OTTAWA – The Doug Ford government’s legal team told the Supreme Court of Canada on Tuesday that Toronto’s last election was “free and fair,” despite allegations from the city that the province trampled democracy when it slashed the size of city council.
Ontario passed legislation partway through the 2018 municipal campaign, cutting the number of Toronto council seats from 45 to 27.
Critics, councillors and candidates pushed back on Premier Doug Ford’s decision, which has been winding its way through the legal system ever since.
During a Supreme Court hearing on Tuesday, lawyers representing the city and other intervenors suggested Ontario’s Bill 5 was “profoundly undemocratic” — a move that pulled the rug out from under candidates trying to run.
In a submission to the top court on March 10, the city said the move three years ago violated the constitutional rights of Toronto’s electoral candidates and voters.
But in its filing with the Supreme Court, Ontario said in the run-up to the 2018 election, voters and candidates had all the necessary information on everyone who was running in each ward.
At the time, Ford said the move would improve decision-making and save $25 million. Critics accused him of political interference and flouting democracy.
A provincial judge found the law unconstitutional, saying it infringed on the free-expression rights of candidates by affecting their ability to campaign, and those of voters by denying them the right to cast a ballot that could result in effective representation.

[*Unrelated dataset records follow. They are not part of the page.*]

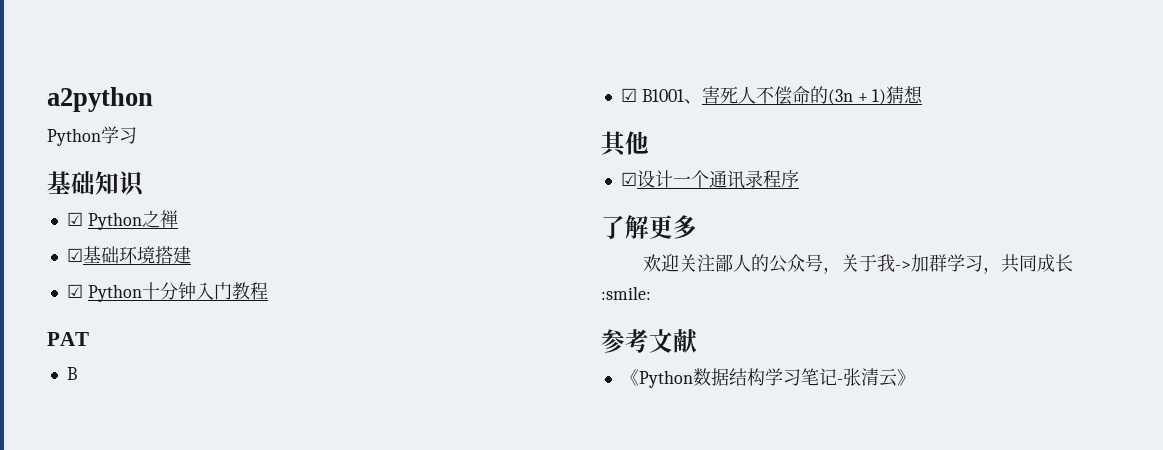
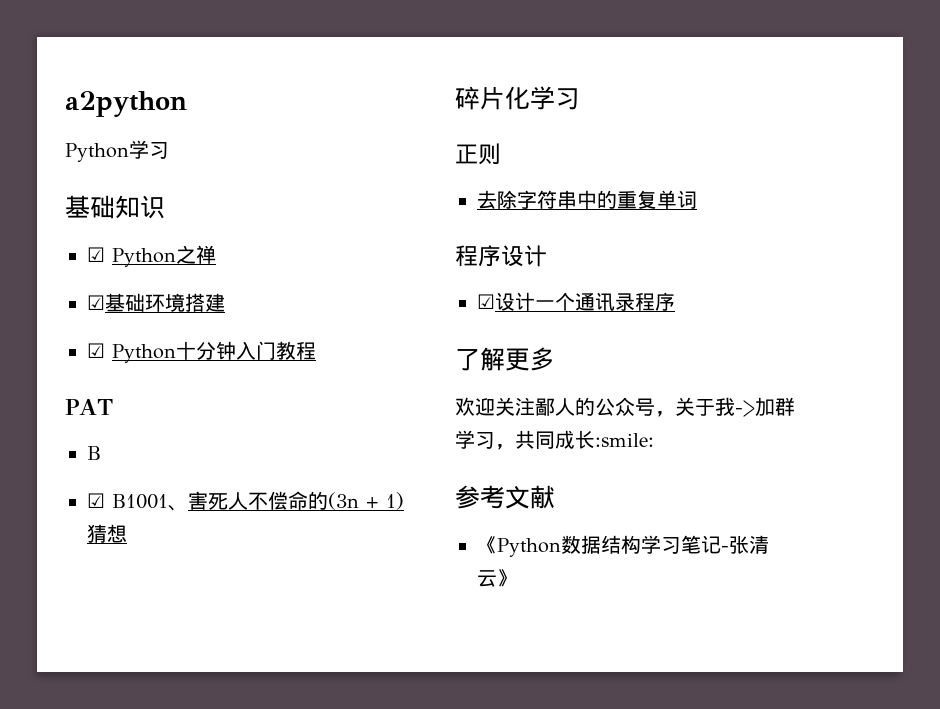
- 其他
+ 碎片化学习
+ 正则
+ 去除字符串中的重复单词
+ 程序设计

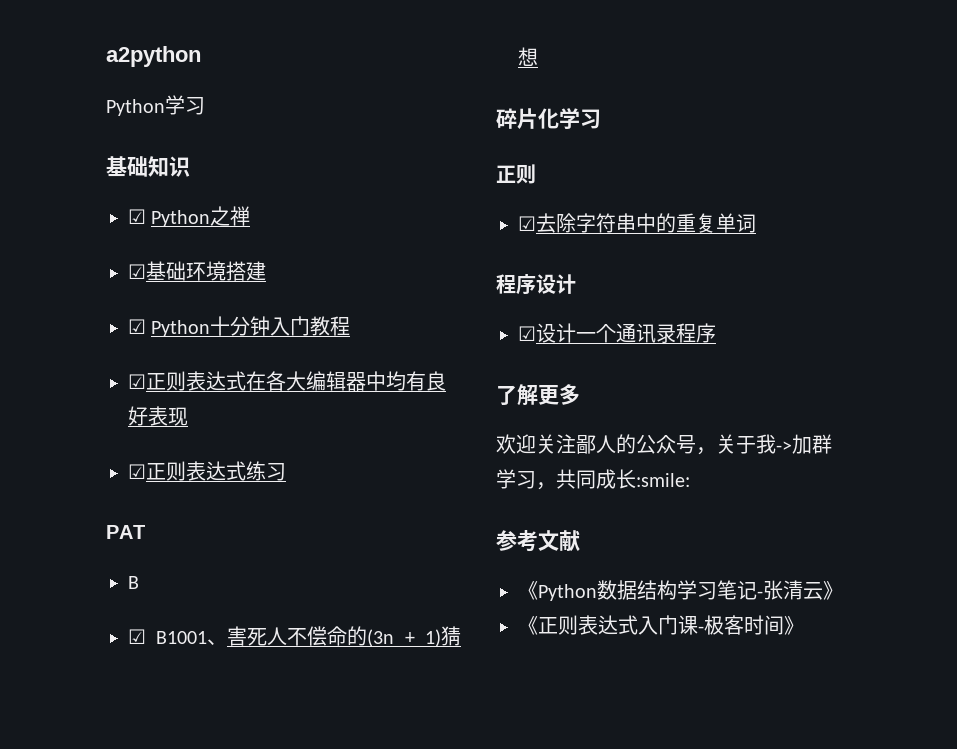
+ ☑正则表达式在各大编辑器中均有良好表现
+ ☑正则表达式练习
- 去除字符串中的重复单词
+ ☑去除字符串中的重复单词
+ 《正则表达式入门课-极客时间》

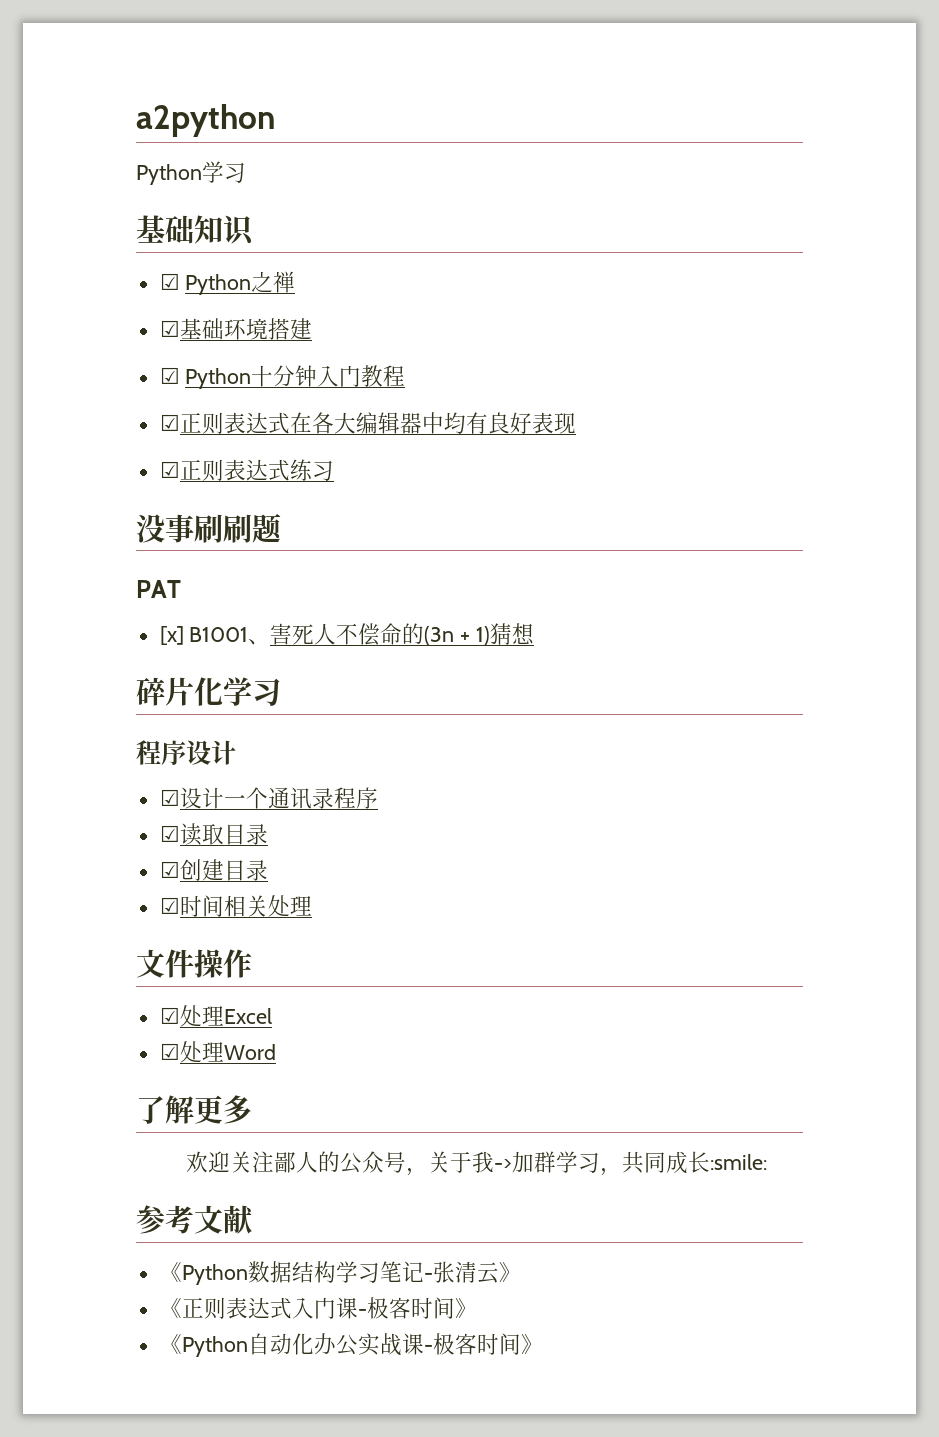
+ 没事刷刷题
- B
- ☑ B1001、害死人不偿命的(3n + 1)猜想
+ [x] B1001、害死人不偿命的(3n + 1)猜想
  碎片化学习
- 正则
- ☑去除字符串中的重复单词
+ ☑读取目录
+ ☑创建目录
+ ☑时间相关处理
+ 文件操作
+ ☑处理Excel
+ ☑处理Word
+ 《Python自动化办公实战课-极客时间》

Ford then announced plans to use the Constitution’s notwithstanding clause to forge ahead with the move. The clause gives provincial legislatures and Parliament the ability to usher in legislation that effectively overrides provisions in the Charter of Rights and Freedoms, but only for a five-year period.
However, Ford did not have to resort to the rarely used step.
The Ontario Court of Appeal for Ontario issued an interim stay of the initial court decision and the election took place with 25 wards and the revised boundaries.
The appeal court overturned the initial ruling in 2019, saying the frustration of candidates in facing altered electoral circumstances — unanticipated rivals, losing allies and needing to reach new voters — did not prevent them from saying anything they wished to say about matters at issue in the election or in promoting their candidacies.
Only one out of more than a dozen candidates from the Caribbean community won a seat in the election.
Jamaica-born Michael Thompson who was first elected to Toronto City Council in 2003, was re-elected for a fifth term.
Thompson , a well-known supporter of former Toronto Mayor Rob Ford, was the only incumbent councillor who ran in the new Scarborough Centre ward which has 70 per cent visible minorities.
He ran against nine candidates, many of them visible minorities.
Political observers say that slashing of Toronto City Council from 47 to 25 seats in the middle of the election campaign “affected the chances” of many candidates from the Caribbean community.
“In some cases, you had two or three Black candidates running in the same ward, leaving some voters confused and many just didn’t bother to vote,” one observer noted.
In Etobicoke North where Michael Ford, the nephew of Premier Doug Ford was the winning candidate, there were three candidates from the Caribbean community – Michelle Garcia, Carol Royer and Christopher Noor.
After the election, Royer and Garcia promised to continue to fight for the people in their ward and their community.
It is unclear when the Supreme Court will make a decision on the case.